La primera vez que lo vió se sintió acogida por su extraña amabilidad. Parecía que su presencia entera la esperaba. Cuando Jimena llegó a la consulta de aquel médico le pareció respirar oxígeno de otro siglo, alguno que debió ser más humano. Entre huesos y posologías, ella le observaba. Observaba su mano deslizándose sobre el papel, anotando su medicina. Ese movimiento tan indefenso como seguro, tan civilizado y silvestre al mismo tiempo le resultaba muy familiar.

Ella era la última visita de la jornada y no hubo reloj que impidiese llegar de los dolores de muñeca a los dolores del alma.  No había otra ruta posible en sus mapas. Tenían tanto en común. Ella sabía de lo alquímico de esos espacios donde las personas van a curar sus heridas. Donde todo y nada necesita ser contado.

La Navidad estaba cerca y habían llegado botellas de agradecimiento repletas de vino. Mientras él dejaba caer aquel caldo granate sobre las copas, Jimena le escuchaba y palpaba su orfandad.  En su palabra y su silencio, veía al buscador incansable que teme no sentirse arraigado a ninguna órbita.

Jimena era hija de uno de los más reconocidos psiquiatras de Alemania. Por pura devoción paterna se formó como psiquiatra, descubriendo que su mejor manera de estar en el mundo era aportar algo que de verdad fuera suave brisa en las alas de sus pacientes. Nada distanciaba su nombre de su profesión, su cuerpo de su diván. Por eso le costaba tan poco encontrar a ese huésped que habita las verdades y mentiras que todos cuentan.
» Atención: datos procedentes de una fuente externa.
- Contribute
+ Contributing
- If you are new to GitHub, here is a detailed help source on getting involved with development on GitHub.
Y en aquella consulta, el joven médico y ella charlaban como dos viejos conocidos sobre sus aventuras, aquellas que habían emprendido para alinearse con sus puntos cardinales.

Pero en realidad no se conocían. Por eso, cuando Jimena posó su mano con ternura sobre la del joven médico, se apagaron todas las músicas. Y el silencio acompañó la despedida.
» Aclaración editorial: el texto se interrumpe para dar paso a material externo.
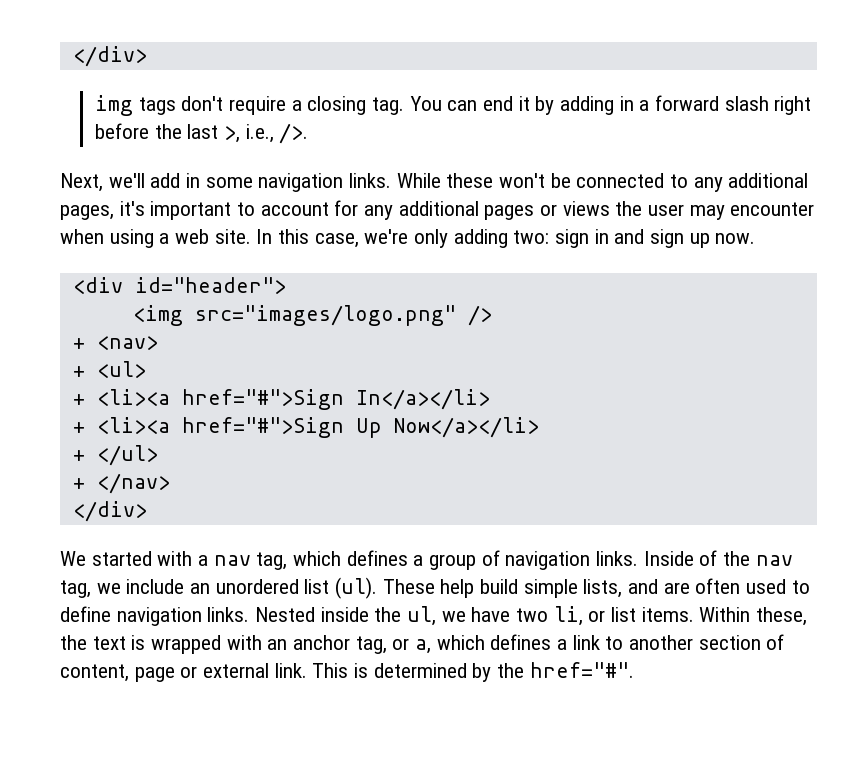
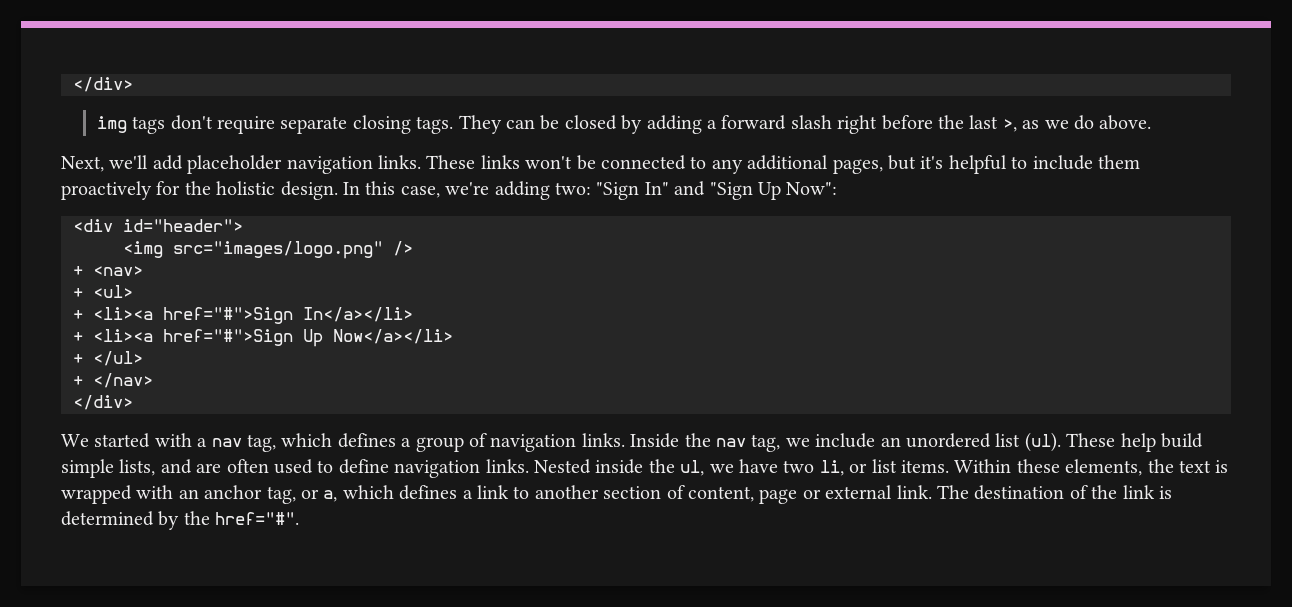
- img tags don't require a closing tag. You can end it by adding in a forward slash right before the last >, i.e., />.
+ img tags don't require separate closing tags. They can be closed by adding a forward slash right before the last >, as we do above.
- Next, we'll add in some navigation links. While these won't be connected to any additional pages, it's important to account for any additional pages or views the user may encounter when using a web site.
+ Next, we'll add placeholder navigation links. These links won't be connected to any additional pages, but it's helpful to include them proactively for the holistic design.
- In this case, we're only adding two: sign in and sign up now.
+ In this case, we're adding two: "Sign In" and "Sign Up Now":
- Inside of the nav tag, we include an unordered list (ul).
+ Inside the nav tag, we include an unordered list (ul).
- Within these, the text is wrapped with an anchor tag, or a, which defines a link to another section of content, page or external link.
+ Within these elements, the text is wrapped with an anchor tag, or a, which defines a link to another section of content, page or external link.
- This is determined by the href="#".
+ The destination of the link is determined by the href="#".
No todos conocían la regla de Oro.

Eran tantos los que se acercaban a Jimena para contarle cuánto les había ayudado el Doctor Sanabre. Pero sólo ella sabía que su padre había sido un gran dependiente de los demás. Un artista en la disciplina del recibir. Su máximo defensor.

Ahora, resguardada en el coche, resuenan las gotas de lluvia sobre el capó y  las palabras de su padre en su memoria:

Lo sencillo es ser un “dador”.  Ser un “recibidor” es tremendamente más complejo. Cuando recibes, cuando dejas que alguien te ayude, incluso que te salve, estás disolviendo tus limitaciones, esas que te hacen sentir en ocasiones que eres humillado y, lo más importante, estás provocando que la persona que te da sea generoso. Que sus manos se vuelvan doradas y su corazón se magnifique.
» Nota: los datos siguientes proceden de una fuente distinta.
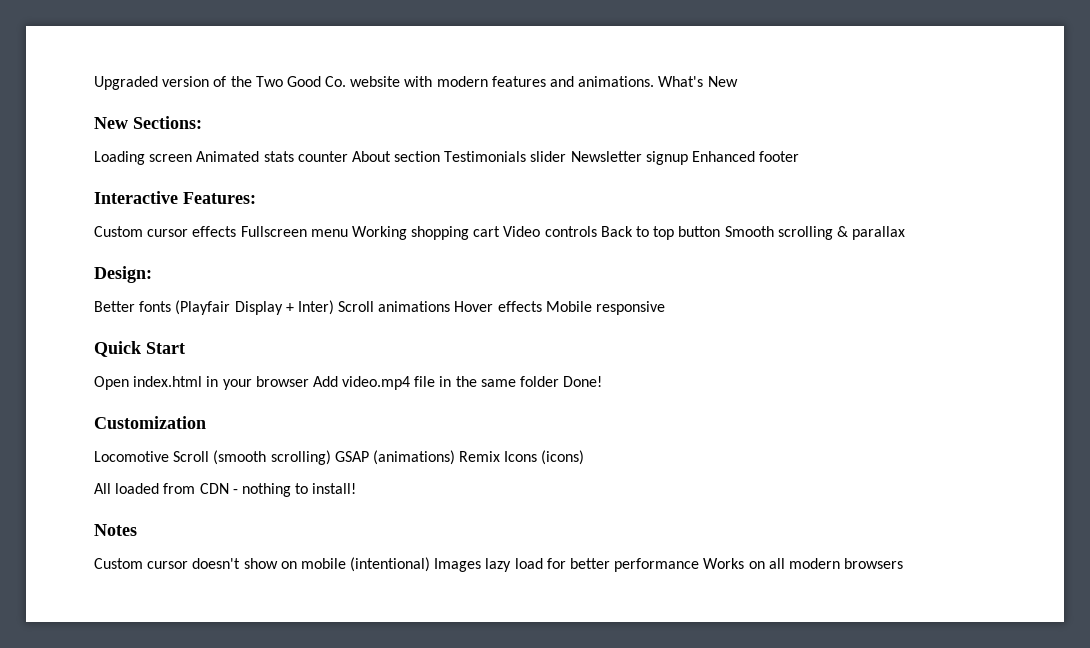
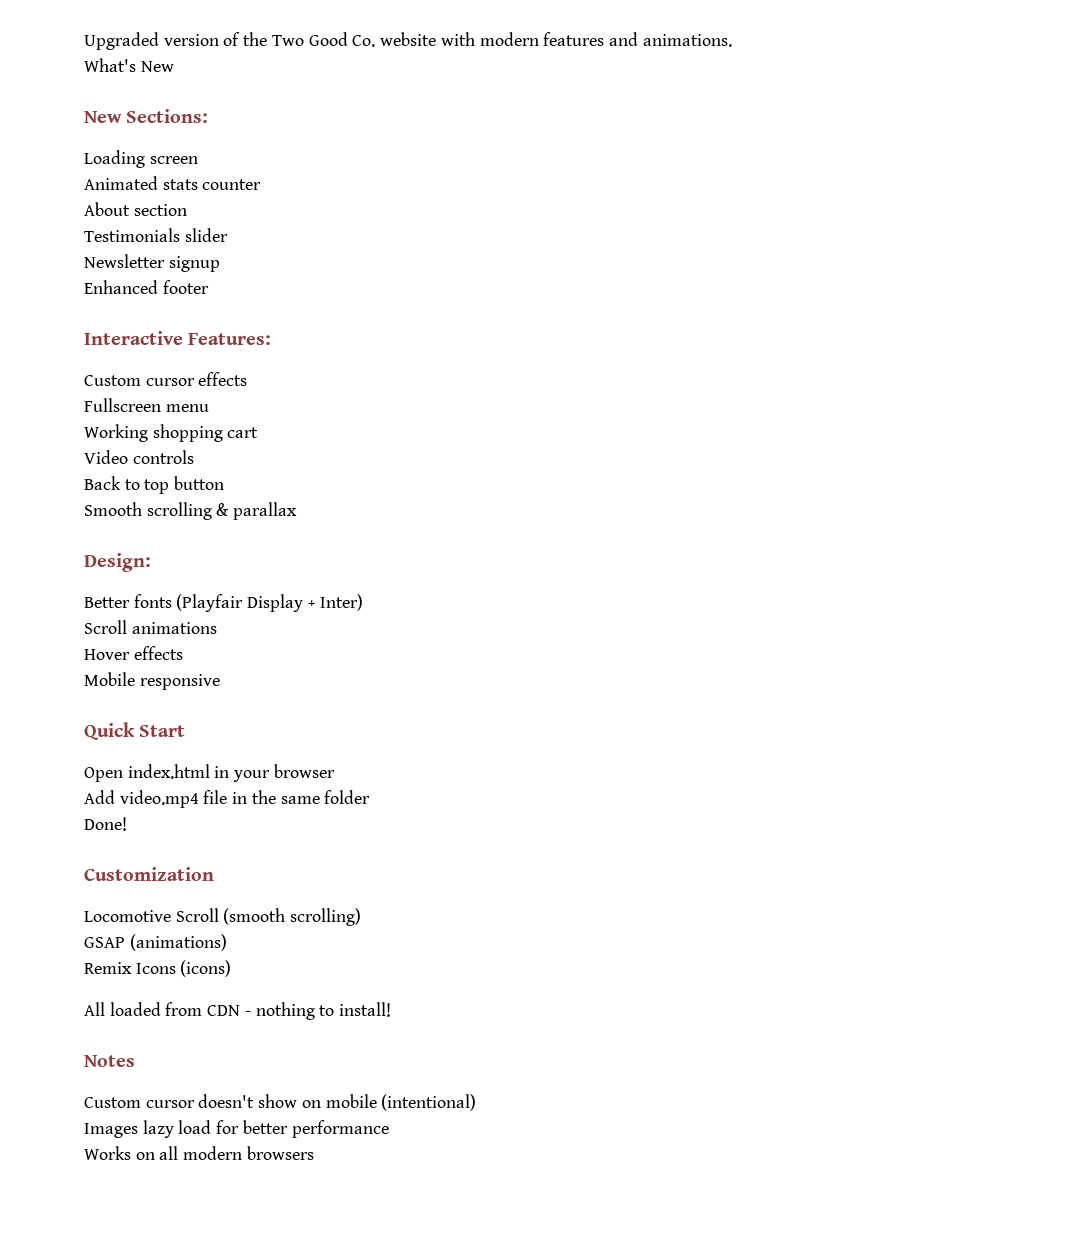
- Upgraded version of the Two Good Co. website with modern features and animations. What's New
+ Upgraded version of the Two Good Co. website with modern features and animations.
+ What's New
- Loading screen Animated stats counter About section Testimonials slider Newsletter signup Enhanced footer
+ Loading screen
+ Animated stats counter
+ About section
+ Testimonials slider
+ Newsletter signup
+ Enhanced footer
- Custom cursor effects Fullscreen menu Working shopping cart Video controls Back to top button Smooth scrolling & parallax
+ Custom cursor effects
+ Fullscreen menu
+ Working shopping cart
+ Video controls
+ Back to top button
+ Smooth scrolling & parallax
- Better fonts (Playfair Display + Inter) Scroll animations Hover effects Mobile responsive
+ Better fonts (Playfair Display + Inter)
+ Scroll animations
+ Hover effects
+ Mobile responsive
- Open index.html in your browser Add video.mp4 file in the same folder Done!
+ Open index.html in your browser
+ Add video.mp4 file in the same folder
+ Done!
- Locomotive Scroll (smooth scrolling) GSAP (animations) Remix Icons (icons)
+ Locomotive Scroll (smooth scrolling)
+ GSAP (animations)
+ Remix Icons (icons)
- Custom cursor doesn't show on mobile (intentional) Images lazy load for better performance Works on all modern browsers
+ Custom cursor doesn't show on mobile (intentional)
+ Images lazy load for better performance
+ Works on all modern browsers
Recibir significa decirme a mi mismo “sé que te necesito” y decirte “eres rico“.

Cuando recibo hay alguien que da, cuando doy no necesariamente alguien recibe.

¿Acaso no estamos aquí por el abrazo que nuestros padres se dieron?

Recibir, o lo que es lo mismo, permitir que el otro me de, obra milagros.
Decir sí a todo lo que está siendo significa entregarnos a la riqueza que nos rodea. A la grandeza de nuestra alma. A la grandeza de la gran Alma.

Si algunos de mi pacientes hubieran tomado la mano de aquellas personas que tenían tanto que entregarles y las hubieran mirado a los ojos diciendo “sí”, no hubieran pisado mi consulta.

 

Jimena arranca. Su mano todavía guarda el calor.